-- Exercise --
Count how many lines in the material below hold the word "Return"; the reply is that number alone.

-- Records to use --
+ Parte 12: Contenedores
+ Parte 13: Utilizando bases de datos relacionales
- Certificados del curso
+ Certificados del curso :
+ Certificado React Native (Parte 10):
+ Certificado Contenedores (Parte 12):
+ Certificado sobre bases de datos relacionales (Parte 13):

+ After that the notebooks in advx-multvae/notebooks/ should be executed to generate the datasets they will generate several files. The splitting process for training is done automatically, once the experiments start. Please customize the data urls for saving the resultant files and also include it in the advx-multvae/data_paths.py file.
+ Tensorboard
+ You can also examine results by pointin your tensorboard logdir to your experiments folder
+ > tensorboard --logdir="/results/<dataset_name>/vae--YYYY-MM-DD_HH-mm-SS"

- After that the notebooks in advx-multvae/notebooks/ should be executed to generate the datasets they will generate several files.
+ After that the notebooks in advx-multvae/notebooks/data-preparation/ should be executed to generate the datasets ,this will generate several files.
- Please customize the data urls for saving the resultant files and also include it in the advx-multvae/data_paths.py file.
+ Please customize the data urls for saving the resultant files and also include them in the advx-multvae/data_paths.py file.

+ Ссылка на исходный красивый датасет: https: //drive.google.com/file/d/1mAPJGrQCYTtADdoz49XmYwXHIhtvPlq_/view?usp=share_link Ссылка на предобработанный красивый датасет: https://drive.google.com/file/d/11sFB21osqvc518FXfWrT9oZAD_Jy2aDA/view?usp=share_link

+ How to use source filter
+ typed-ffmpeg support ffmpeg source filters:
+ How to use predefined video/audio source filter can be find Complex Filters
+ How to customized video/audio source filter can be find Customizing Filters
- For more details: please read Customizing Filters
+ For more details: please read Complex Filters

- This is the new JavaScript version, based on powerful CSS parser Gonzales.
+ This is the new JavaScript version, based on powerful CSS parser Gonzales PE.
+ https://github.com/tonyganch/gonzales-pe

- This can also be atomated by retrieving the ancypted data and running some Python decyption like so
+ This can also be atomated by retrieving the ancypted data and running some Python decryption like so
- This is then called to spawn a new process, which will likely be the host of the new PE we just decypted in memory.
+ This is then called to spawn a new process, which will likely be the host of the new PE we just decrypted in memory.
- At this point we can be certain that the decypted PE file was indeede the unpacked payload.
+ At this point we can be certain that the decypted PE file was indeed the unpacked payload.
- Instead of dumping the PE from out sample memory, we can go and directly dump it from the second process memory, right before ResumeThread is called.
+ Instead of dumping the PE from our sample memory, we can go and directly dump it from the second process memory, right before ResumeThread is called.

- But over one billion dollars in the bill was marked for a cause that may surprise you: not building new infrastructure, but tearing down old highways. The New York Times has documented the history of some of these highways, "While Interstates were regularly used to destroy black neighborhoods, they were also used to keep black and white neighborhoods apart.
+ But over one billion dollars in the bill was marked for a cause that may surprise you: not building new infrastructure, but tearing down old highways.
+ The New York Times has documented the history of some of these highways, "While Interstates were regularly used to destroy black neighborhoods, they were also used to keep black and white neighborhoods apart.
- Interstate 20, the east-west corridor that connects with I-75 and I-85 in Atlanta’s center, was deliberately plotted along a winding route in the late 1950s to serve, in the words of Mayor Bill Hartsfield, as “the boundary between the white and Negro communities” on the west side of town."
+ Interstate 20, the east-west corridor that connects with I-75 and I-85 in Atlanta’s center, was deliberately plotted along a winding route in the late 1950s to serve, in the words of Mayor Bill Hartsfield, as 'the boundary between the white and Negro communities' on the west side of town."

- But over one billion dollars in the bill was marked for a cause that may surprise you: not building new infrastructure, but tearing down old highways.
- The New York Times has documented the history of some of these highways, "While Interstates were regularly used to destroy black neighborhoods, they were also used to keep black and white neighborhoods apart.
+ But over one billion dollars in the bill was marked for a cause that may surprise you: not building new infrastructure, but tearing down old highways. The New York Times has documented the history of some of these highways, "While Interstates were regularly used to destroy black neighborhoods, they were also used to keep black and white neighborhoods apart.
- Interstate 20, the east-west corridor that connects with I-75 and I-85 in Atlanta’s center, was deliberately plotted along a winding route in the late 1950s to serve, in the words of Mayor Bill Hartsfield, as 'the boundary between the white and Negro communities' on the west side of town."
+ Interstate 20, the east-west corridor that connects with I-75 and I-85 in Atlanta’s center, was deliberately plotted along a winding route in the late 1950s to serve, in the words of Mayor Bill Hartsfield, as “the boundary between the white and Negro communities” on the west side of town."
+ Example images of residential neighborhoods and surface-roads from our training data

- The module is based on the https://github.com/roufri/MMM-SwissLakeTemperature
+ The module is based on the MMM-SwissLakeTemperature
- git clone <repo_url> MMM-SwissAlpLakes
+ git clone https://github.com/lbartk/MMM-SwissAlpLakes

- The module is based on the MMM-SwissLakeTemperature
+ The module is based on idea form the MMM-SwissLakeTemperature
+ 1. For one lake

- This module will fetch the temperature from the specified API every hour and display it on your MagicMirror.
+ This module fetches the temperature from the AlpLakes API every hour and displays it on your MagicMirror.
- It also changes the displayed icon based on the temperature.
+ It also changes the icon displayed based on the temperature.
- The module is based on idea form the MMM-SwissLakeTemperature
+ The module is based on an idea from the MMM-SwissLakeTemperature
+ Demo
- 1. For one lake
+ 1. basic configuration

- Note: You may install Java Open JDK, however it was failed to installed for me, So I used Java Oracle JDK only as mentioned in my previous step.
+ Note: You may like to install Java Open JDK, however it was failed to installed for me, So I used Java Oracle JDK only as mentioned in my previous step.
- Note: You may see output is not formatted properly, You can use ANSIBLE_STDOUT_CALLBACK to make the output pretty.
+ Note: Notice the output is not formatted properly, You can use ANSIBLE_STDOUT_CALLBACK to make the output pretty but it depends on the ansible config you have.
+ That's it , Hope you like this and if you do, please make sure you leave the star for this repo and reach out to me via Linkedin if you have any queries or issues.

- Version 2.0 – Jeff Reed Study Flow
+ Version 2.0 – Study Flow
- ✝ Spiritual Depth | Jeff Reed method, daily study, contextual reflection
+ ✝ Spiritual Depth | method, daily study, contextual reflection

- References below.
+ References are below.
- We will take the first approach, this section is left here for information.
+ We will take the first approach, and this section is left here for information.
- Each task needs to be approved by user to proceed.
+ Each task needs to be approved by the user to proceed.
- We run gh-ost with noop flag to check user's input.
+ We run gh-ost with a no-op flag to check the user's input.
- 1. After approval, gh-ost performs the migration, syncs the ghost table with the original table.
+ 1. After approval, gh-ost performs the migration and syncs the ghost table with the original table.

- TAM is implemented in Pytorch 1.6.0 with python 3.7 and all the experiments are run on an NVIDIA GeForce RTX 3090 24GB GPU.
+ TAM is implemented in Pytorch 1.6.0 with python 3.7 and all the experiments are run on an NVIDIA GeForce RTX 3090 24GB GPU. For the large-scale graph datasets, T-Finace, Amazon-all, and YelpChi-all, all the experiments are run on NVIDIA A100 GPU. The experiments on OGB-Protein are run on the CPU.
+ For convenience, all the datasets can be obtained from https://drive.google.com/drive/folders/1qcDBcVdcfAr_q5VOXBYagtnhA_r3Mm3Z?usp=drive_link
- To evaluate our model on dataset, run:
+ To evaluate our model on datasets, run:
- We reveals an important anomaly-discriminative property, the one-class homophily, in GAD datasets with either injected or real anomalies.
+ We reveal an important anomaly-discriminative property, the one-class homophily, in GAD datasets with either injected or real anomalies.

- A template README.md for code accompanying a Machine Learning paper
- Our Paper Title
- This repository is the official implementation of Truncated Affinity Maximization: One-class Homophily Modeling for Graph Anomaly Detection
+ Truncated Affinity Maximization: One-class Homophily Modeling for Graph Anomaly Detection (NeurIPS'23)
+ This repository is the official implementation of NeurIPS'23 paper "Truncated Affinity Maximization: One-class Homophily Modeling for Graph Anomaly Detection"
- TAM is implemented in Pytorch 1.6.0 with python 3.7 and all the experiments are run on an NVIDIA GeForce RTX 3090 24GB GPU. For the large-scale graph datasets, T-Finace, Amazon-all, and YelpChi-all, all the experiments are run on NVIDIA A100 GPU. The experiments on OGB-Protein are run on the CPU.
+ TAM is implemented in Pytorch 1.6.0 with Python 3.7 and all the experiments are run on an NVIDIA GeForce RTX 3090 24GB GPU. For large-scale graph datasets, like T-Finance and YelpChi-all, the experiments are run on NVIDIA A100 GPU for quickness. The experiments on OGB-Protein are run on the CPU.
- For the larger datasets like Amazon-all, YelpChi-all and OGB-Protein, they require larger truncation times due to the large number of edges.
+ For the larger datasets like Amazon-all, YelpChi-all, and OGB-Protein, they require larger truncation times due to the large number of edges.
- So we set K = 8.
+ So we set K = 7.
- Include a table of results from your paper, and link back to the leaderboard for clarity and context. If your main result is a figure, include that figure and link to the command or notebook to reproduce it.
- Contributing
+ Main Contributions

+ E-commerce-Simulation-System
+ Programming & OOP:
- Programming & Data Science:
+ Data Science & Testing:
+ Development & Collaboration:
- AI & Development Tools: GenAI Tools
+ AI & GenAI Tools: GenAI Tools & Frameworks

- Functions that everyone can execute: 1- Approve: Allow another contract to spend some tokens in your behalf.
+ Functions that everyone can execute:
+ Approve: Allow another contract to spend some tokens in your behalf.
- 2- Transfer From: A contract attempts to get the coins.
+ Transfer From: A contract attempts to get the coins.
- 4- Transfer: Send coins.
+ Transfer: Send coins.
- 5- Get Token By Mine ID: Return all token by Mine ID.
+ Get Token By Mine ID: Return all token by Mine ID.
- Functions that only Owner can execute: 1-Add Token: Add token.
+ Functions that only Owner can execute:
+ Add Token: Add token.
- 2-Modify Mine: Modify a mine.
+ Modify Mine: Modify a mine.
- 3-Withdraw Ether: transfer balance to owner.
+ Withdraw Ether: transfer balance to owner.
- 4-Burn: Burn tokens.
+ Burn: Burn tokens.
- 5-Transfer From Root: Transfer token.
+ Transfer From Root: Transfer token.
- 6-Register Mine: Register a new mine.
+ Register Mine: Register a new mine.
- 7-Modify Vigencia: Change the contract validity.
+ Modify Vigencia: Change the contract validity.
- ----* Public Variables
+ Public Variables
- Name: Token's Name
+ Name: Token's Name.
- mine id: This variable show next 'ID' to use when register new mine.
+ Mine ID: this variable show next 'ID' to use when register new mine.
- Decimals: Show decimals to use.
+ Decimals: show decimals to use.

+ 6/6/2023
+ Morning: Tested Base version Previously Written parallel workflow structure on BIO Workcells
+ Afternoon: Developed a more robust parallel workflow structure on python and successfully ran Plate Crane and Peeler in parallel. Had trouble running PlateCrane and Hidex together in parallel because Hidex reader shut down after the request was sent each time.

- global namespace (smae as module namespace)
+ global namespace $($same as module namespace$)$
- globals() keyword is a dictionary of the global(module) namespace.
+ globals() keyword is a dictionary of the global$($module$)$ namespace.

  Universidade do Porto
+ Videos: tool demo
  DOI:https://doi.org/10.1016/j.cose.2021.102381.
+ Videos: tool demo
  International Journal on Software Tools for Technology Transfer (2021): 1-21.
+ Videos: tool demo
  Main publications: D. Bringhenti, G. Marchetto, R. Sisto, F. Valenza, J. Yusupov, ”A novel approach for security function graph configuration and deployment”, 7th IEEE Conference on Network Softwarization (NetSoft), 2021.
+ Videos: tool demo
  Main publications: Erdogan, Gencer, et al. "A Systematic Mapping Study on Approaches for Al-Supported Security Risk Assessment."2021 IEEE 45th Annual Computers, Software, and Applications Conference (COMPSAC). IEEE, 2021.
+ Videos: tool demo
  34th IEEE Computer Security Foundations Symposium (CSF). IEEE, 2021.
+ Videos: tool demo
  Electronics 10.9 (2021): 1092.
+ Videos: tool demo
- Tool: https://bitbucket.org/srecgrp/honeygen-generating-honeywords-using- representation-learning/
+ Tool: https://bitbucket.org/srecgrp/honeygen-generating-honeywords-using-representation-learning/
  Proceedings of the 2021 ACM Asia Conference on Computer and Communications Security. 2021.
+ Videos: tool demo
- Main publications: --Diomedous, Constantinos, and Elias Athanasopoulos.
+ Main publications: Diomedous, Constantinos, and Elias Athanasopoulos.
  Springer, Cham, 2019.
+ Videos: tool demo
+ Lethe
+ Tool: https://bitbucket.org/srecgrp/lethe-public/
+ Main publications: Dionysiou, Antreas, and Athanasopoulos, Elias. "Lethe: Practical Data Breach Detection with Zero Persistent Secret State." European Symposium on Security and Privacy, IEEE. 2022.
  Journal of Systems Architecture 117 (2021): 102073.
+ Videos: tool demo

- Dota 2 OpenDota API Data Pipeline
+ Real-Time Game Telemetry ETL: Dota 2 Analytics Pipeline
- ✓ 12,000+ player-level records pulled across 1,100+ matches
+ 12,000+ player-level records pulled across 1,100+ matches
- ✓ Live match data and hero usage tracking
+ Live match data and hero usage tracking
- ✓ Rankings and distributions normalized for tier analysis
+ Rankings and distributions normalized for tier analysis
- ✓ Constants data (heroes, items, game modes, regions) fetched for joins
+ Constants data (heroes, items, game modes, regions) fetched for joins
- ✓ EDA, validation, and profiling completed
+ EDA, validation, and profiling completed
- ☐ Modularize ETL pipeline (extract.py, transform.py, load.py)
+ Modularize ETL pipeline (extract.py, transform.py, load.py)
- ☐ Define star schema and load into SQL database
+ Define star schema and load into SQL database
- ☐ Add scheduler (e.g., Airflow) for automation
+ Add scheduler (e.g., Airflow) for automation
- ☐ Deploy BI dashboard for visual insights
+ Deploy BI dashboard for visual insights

-- Your response --
2